Enquanto uns têm muito e não fazem nada, outros não têm nada e fazem de tudo. Assim é a vida da maioria dos brasileiros. A classe miserável dos setores ativos das cidades grandes é maior a cada dia.
O berço de ouro de uma criança recém nascida é o colo da mãe, no relento. A chuva, o sol, o vento e todos fatores da natureza acompanham a caminhada dessa nova vida que não sabe o quão será seu futuro, se tiver futuro.
Os latões de lixo fazem muitas pessoas ganhar o pão de cada dia. Dali são retiradas latas de refrigerante, cerveja, suco, garrafas de plástico e tudo que pode ser reutilizado.
O Sr. Chico conhece essa história de cor e salteado. Todo o dia acorda cedinho e antes das nove horas já está em seu escritório. Maior que o gabinete do Presidente Luis Inácio Lula da Silva. Têm telefones por todos os lados, pessoas que não trabalham lá, podem passar, parar, sentar e até telefonar. Seu chaveiro carrega pelo menos cinquenta chaves todos os dias. E ele sabe diferenciar a chave de cada carro que está em suas mãos. Sempre almoça em locais diferentes. Conhece muita gente, tanto rica quanto pobre. Então você pergunta: Quem é o Sr. Chico?
Ele cuida dos carros dos prédios vizinhos ao estacionamento público em que trabalha. Ainda por cima, é subordinado por outro senhor que toma conta dos carros do mesmo local. Seu escritório é o estacionamento, seu telefone é o orelhão público e o chaveiro o qual carrega, contém as chaves dos carros, que com tanto carinho e dedicação sabe cuidar. Seu Chico lava os carros e é pago por isso. Seus companheiros de rotina utilizam a água da lavagem dos carros para lavar as mãos. Passam a mão em um balde com sabão e enxáguam no outro com água "limpa".
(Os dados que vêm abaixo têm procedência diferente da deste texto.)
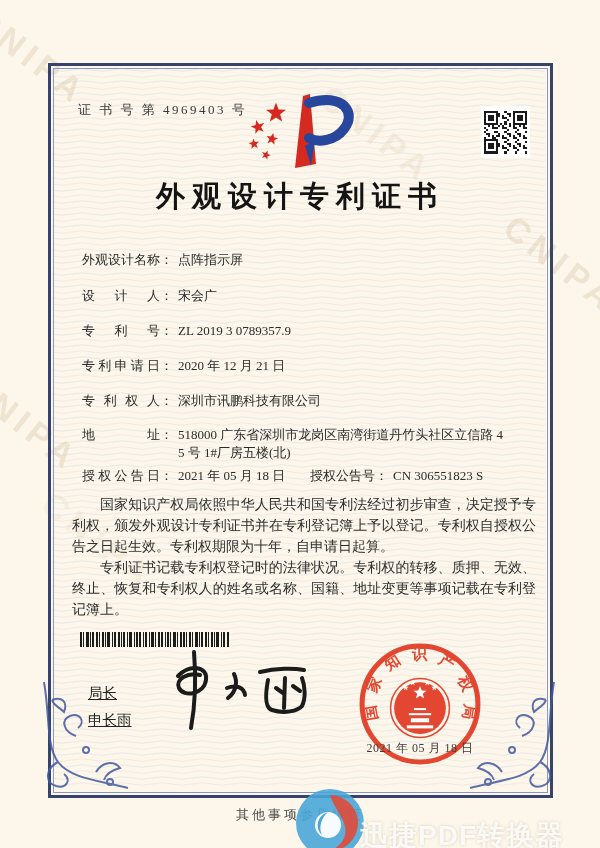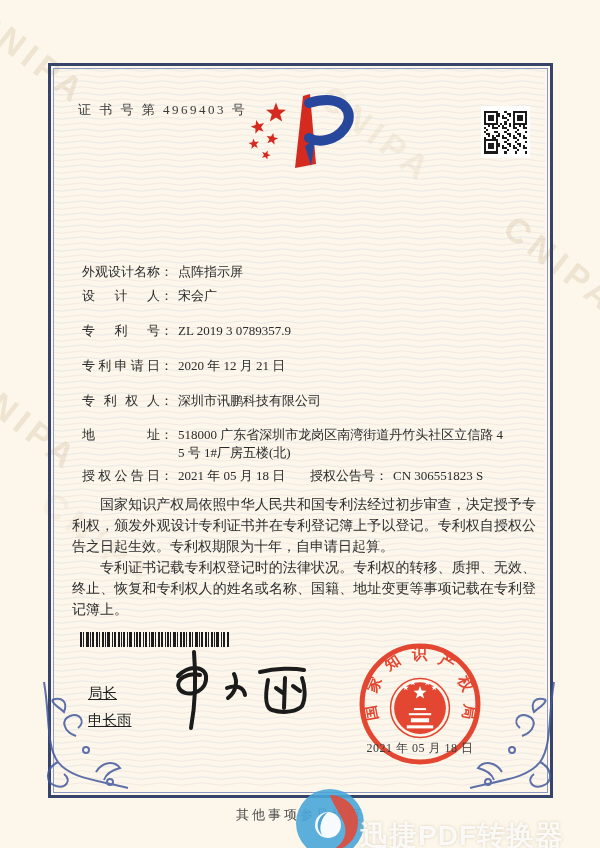--- a/index.html
+++ b/index.html
@@ -392,6 +392,7 @@
       </svg>
   </div>
 
+  <div class="title">外观设计专利证书</div>
 
   <div class="row" style="top:263px">
     <span class="flabel">外观设计名称</span><span class="colon">：</span><span class="fval">点阵指示屏</span>

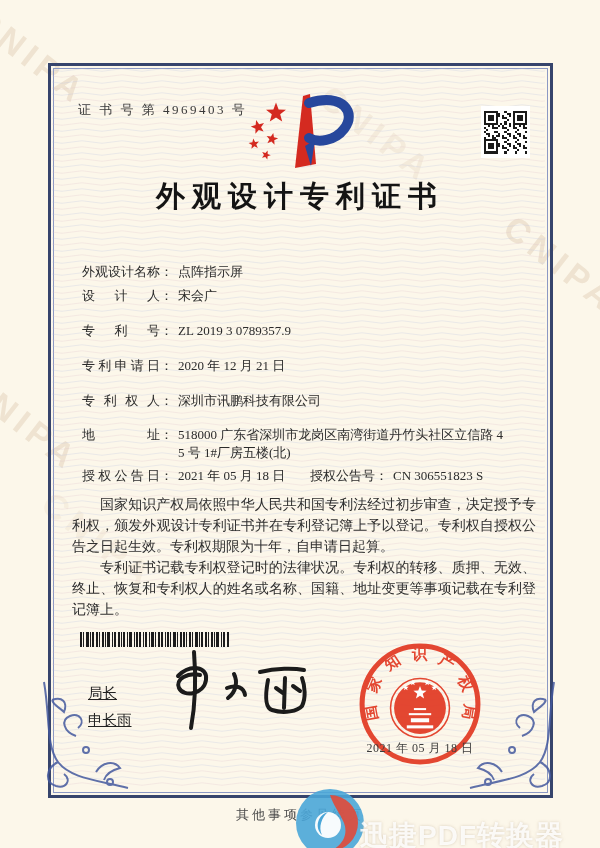--- a/index.html
+++ b/index.html
@@ -394,7 +394,7 @@
 
   <div class="title">外观设计专利证书</div>
 
-  <div class="row" style="top:263px">
+  <div class="row" style="top:251px">
     <span class="flabel">外观设计名称</span><span class="colon">：</span><span class="fval">点阵指示屏</span>
   </div>
   <div class="row" style="top:287px">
Esses relatos não acabam por aí. Outro senhor, às quatro horas da tarde, meio embriagado, tomava seu banho. Apanhou a bucha do Seu Chico e começou a lavar os pés, insatisfeito, lavou as pernas também. Parecia lavar uma panela de leite quando está muito pregada. A força de suas mãos parecia que a qualquer momento iriam arrancar seu couro.
A vida para esses e muitos outros não é fácil, muito menos gratificante, passam por humilhações de pessoas que não entendem a verdadeira razão de sobreviver. Isso não acontece somente no escritório do Seu Chico, ou para quem quiser, no estacionamento do Seu Chico. Nas cidades grandes a miséria é explícita, enquanto no interior desse mundão, os pobres se escondem e dizem ser felizes.
(Texto feito por Gisele Peixoto em 2001 - Veja há quantos anos a realidade brasileira continua da mesma forma. Até quando vamos aturar isso? Até quando muitos viverão às margens da sociedade e tentarão sobreviver de forma injusta? Vamos refletir e tentar mudar o futuro do país que vivemos).